Talvez Darl já não tivesse uma família há muito tempo, mas se lembrasse de ter,
pois suas memórias foram trocadas.
Rognir, ao
perceber o quão assustado e confuso Darl estava, disse:
— Podem ser
só coincidências, existe uma grande chance de eu estar errado. Considere os
fatos apenas como coincidências. Afinal, se você fosse mesmo uma das crianças
que falei, você provavelmente não teria conseguido fugir ou coisa assim. E eu
nem sei se eles ainda praticam esse tipo de coisa.
Gundar e
Rognir perceberam que deveriam parar de falar sobre o assunto. Darl havia
acabado de "acordar de um pesadelo". Logo Rognir, para trocar de
assunto, diz:
— Estão com
fome? Tenho aqui dois coelhos que peguei essa manhã, espero que sejam o
bastante.
"Dois
coelhos?!", Darl pensou. "Um coelho não é o bastante para uma pessoa
por um dia!".
— Rognir. —
Gundar chamou, e continuou: — Sei um modo de lhe agradecer devidamente pela sua
hospitalidade e generosidade.
Darl e
Rognir então olham para Gundar. Darl já havia entendido o que Gundar planejava.
— Dois
coelhos não serão o bastante para nós quatro. Teremos uma refeição descente, eu
e Darl caçaremos algum animal para você agora mesmo.
Rognir para
tão surpreso quanto emocionado. O velho homem provavelmente não comera algo
além de coelhos, ratos ou frutas há muito tempo.
Gundar
perguntou a Rognir se ele tinha alguma ferramenta de caça em sua casa, Rognir
disse que sim e emprestou a Gundar e Darl um arco e uma aljava para cada um.
Enquanto
saíam do vilarejo, ou o que sobrou dele, Darl se lembrou que Gundar havia dito
"nós quatro". Então Darl faz a pergunta:
— Gundar,
você havia dito "nós quatro"? Quem mais estava lá?
— A esposa
de Rognir, Grena. Ela não vê e também não consegue andar sem ajuda, então ela
passa a maior parte do tempo deitada.
Alguns
segundos depois, Darl percebeu que havia chamado Gundar de "você" em
vez de "senhor". Foi tão espontâneo que ele nem percebeu, ele havia
passado tanto tempo com Gundar que ele era quase como um segundo pai para ele.

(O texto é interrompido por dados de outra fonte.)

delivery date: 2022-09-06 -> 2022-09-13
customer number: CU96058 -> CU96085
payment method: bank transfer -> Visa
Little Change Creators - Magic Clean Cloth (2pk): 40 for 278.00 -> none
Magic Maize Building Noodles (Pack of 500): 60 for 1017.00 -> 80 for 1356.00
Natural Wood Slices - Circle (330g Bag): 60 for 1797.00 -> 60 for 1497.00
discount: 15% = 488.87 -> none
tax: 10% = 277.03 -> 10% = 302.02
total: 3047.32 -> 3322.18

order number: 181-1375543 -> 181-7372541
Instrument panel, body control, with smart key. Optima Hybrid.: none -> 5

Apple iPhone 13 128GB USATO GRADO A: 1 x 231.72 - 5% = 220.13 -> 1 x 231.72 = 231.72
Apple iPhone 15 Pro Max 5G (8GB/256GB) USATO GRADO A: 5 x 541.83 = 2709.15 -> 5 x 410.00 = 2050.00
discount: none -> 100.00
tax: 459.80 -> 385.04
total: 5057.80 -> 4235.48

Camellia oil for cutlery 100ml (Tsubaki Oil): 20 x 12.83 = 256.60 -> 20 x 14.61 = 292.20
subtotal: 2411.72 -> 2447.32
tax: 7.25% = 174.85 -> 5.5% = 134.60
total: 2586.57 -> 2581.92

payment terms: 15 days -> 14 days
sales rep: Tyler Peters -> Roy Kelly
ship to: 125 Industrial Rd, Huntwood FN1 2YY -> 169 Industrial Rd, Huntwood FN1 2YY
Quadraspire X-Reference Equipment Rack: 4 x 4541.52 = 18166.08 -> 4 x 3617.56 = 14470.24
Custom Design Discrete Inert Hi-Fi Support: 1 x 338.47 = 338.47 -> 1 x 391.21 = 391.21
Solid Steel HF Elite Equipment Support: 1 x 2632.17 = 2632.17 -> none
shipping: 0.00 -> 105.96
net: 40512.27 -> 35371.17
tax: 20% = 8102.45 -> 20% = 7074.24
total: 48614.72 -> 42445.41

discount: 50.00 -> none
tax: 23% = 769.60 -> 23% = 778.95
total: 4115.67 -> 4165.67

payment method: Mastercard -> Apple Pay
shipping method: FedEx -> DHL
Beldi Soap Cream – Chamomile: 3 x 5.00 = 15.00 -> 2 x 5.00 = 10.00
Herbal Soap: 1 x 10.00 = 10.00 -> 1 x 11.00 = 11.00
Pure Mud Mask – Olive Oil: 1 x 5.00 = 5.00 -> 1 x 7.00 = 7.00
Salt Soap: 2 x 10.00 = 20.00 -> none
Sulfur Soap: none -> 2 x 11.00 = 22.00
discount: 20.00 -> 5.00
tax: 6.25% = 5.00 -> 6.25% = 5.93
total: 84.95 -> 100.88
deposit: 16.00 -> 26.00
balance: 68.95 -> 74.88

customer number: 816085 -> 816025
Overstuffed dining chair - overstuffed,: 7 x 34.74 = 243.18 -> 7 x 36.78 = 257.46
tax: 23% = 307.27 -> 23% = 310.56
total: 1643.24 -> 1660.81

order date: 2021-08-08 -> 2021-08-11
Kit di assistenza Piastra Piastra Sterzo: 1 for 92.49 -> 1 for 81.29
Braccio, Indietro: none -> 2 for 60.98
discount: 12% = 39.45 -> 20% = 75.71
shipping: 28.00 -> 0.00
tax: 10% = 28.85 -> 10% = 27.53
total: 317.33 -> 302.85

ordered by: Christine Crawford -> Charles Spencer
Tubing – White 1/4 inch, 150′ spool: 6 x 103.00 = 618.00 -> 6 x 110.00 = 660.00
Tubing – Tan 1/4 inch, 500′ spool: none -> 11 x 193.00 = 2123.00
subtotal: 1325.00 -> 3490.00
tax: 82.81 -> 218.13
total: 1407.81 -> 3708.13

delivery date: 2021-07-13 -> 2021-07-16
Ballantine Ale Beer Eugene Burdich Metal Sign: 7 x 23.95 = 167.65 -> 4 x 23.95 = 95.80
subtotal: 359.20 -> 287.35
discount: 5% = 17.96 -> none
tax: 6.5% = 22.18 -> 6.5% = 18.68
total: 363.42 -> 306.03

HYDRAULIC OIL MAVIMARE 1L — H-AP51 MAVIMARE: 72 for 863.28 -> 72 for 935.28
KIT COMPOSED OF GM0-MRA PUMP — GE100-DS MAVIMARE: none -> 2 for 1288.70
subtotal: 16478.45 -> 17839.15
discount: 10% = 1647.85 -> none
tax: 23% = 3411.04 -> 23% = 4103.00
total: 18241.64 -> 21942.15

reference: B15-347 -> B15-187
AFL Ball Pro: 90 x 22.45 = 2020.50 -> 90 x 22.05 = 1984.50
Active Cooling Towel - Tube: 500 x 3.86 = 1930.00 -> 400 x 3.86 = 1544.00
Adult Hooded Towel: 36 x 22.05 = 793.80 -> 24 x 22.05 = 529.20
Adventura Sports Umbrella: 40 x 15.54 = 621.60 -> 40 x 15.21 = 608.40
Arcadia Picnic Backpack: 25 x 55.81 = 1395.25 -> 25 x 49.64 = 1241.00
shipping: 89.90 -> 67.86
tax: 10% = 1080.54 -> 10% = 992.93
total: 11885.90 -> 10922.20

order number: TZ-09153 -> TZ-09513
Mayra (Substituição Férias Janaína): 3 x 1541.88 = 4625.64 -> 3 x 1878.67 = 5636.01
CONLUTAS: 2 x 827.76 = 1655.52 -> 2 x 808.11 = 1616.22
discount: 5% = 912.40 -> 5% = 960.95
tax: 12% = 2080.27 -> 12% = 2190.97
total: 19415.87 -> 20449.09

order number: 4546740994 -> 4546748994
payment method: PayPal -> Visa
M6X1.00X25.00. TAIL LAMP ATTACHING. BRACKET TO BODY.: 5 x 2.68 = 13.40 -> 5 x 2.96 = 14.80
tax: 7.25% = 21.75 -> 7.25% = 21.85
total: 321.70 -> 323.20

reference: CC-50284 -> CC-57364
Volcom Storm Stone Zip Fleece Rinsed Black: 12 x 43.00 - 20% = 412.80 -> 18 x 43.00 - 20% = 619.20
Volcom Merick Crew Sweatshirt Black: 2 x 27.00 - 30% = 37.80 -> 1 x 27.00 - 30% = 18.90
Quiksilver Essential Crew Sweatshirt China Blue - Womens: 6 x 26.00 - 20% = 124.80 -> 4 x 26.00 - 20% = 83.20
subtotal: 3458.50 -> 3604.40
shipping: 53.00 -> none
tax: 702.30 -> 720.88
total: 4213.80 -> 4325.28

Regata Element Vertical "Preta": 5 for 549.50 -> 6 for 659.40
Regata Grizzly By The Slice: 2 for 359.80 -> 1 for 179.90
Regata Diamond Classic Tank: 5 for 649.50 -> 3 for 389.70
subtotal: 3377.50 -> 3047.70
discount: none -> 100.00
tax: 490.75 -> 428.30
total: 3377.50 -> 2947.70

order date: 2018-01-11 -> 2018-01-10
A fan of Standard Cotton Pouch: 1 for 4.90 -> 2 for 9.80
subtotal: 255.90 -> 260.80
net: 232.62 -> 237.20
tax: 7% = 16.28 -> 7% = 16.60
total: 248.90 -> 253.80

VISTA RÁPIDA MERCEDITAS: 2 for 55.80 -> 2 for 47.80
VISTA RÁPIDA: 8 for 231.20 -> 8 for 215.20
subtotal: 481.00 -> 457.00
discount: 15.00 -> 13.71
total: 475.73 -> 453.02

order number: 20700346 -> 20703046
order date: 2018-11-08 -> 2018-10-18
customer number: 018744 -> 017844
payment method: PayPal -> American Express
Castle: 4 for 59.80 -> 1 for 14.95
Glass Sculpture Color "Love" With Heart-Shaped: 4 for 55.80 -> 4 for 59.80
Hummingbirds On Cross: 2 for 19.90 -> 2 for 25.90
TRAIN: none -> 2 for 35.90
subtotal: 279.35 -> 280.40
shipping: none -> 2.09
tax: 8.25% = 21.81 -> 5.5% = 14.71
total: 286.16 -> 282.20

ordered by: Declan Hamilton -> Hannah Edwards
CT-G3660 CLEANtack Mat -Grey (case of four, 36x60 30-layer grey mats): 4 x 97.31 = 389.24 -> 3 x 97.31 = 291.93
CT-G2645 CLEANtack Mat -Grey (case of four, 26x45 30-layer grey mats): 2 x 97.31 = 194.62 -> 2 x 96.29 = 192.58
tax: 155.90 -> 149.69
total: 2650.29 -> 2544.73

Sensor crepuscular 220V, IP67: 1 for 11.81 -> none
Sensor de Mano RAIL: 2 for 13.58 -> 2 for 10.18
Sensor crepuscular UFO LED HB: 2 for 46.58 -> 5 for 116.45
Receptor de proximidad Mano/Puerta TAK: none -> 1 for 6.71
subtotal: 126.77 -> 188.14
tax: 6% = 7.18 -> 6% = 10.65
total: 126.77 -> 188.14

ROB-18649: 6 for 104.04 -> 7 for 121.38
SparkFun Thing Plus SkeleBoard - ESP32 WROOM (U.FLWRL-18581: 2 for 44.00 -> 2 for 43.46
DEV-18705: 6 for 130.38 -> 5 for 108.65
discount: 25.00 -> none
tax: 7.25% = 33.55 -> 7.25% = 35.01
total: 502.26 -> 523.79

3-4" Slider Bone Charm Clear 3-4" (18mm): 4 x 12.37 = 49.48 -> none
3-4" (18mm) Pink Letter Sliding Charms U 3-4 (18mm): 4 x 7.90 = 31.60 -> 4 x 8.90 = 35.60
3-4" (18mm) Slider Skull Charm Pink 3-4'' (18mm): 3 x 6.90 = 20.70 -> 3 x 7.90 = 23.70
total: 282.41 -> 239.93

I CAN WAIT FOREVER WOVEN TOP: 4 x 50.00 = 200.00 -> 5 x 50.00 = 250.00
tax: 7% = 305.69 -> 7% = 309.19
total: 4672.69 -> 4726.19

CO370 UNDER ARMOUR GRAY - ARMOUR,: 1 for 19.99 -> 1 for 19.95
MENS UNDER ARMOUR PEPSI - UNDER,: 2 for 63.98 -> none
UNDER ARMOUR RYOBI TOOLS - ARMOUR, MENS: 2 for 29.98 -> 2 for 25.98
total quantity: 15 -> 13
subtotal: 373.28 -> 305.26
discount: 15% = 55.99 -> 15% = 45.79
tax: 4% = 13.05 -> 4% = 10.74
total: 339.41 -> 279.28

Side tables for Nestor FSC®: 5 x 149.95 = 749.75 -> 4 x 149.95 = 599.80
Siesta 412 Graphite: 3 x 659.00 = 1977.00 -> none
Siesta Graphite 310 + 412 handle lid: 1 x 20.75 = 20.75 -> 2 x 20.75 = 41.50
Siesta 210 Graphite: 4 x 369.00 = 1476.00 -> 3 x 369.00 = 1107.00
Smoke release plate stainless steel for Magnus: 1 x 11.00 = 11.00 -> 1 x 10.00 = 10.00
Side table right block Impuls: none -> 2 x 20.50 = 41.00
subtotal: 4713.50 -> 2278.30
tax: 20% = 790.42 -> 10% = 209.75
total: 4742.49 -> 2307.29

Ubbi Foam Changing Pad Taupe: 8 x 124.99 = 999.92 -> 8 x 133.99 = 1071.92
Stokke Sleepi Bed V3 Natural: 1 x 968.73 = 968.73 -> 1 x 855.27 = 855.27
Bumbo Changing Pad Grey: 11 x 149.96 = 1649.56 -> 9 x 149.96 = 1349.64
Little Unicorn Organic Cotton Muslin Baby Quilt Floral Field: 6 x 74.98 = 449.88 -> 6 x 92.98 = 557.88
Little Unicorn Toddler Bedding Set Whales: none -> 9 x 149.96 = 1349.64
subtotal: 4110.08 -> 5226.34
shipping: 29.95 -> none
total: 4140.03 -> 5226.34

"Um segundo pai", Darl pensou, enquanto se lembrava de sua família
original.
Enquanto os
dois passavam pelas ruínas do vilarejo, Darl se perguntava o que havia
acontecido com o lugar. Quando eles já haviam quase saído do vilarejo, Darl viu
algo que o surpreendeu: um cemitério, um cemitério pequeno, porém com muitas
lápides próximas umas das outras. Metade das lápides pareciam recentes - não
havia crescido grama totalmente nelas.
Darl
assustado olhou para Gundar e percebeu que ele estava olhando para a mesma
direção que Darl. Darl permaneceu em silêncio, apesar de tudo. Ele também
percebeu que Gundar estava mancando, parecia que algo havia acontecido com sua
perna esquerda.
Quando ambos
já estavam do lado de fora do vilarejo, Gundar parou, respirou fundo e disse:
— Hora de
ver se o treinamento teve algum resultado.
Darl apenas
respondeu com um "hã?".
— Darl —
Gundar chamou —, estamos atrás de qualquer animal que não seja muito perigoso,
de preferência um cervo. Como devemos começar?
Depois de
pensar um pouco, Darl respondeu:
— Há um rio
que corta o vilarejo, então devem haver animais por perto. E já que existem muitas
pessoas na área, não será difícil achar algum cervo.
Darl olhou
para o chão e viu que haviam fezes de animais e algumas pegadas que não haviam
sido cobertas por folhas caídas. Darl então disse:
— Não
podemos confiar nos rastros dos animais, já que existem tantos, animais devem
passar por aqui com frequência. Então se nos escondermos e esperarmos ou nos
esgueirar pelos arbustos e procurar por algum animal.
Darl olhou
para Gundar esperando alguma aprovação, mas Gundar parecia ainda esperar que
Darl falasse mais alguma coisa. Foi então que Darl se lembrou de algo.
— Seria
muito perigoso nos esgueirarmos já que não sabemos qual é a chance de sermos
surpreendidos por um lobo ou javali, já que o chão está coberto de folhas não
podemos saber quantas pegadas de lobos ou qualquer animal perigoso tem em
relação ao número de pegadas de cervos ou qualquer animal do tipo. — Darl,
depois de poucos segundos, continuou: — Devemos então nos esconder em um lugar
fixo e alto, como uma árvore.
Darl esperou
novamente por alguma aprovação. Gundar ainda ficou calado, mas balançou a
cabeça positivamente, no final. Mas então disse:
— Ótimo. Mas
você se esqueceu da probabilidade de algum inimigo nos encontrar. Mesmo não
estando em Nouwer, não se deve baixar a guarda em relação à guerra.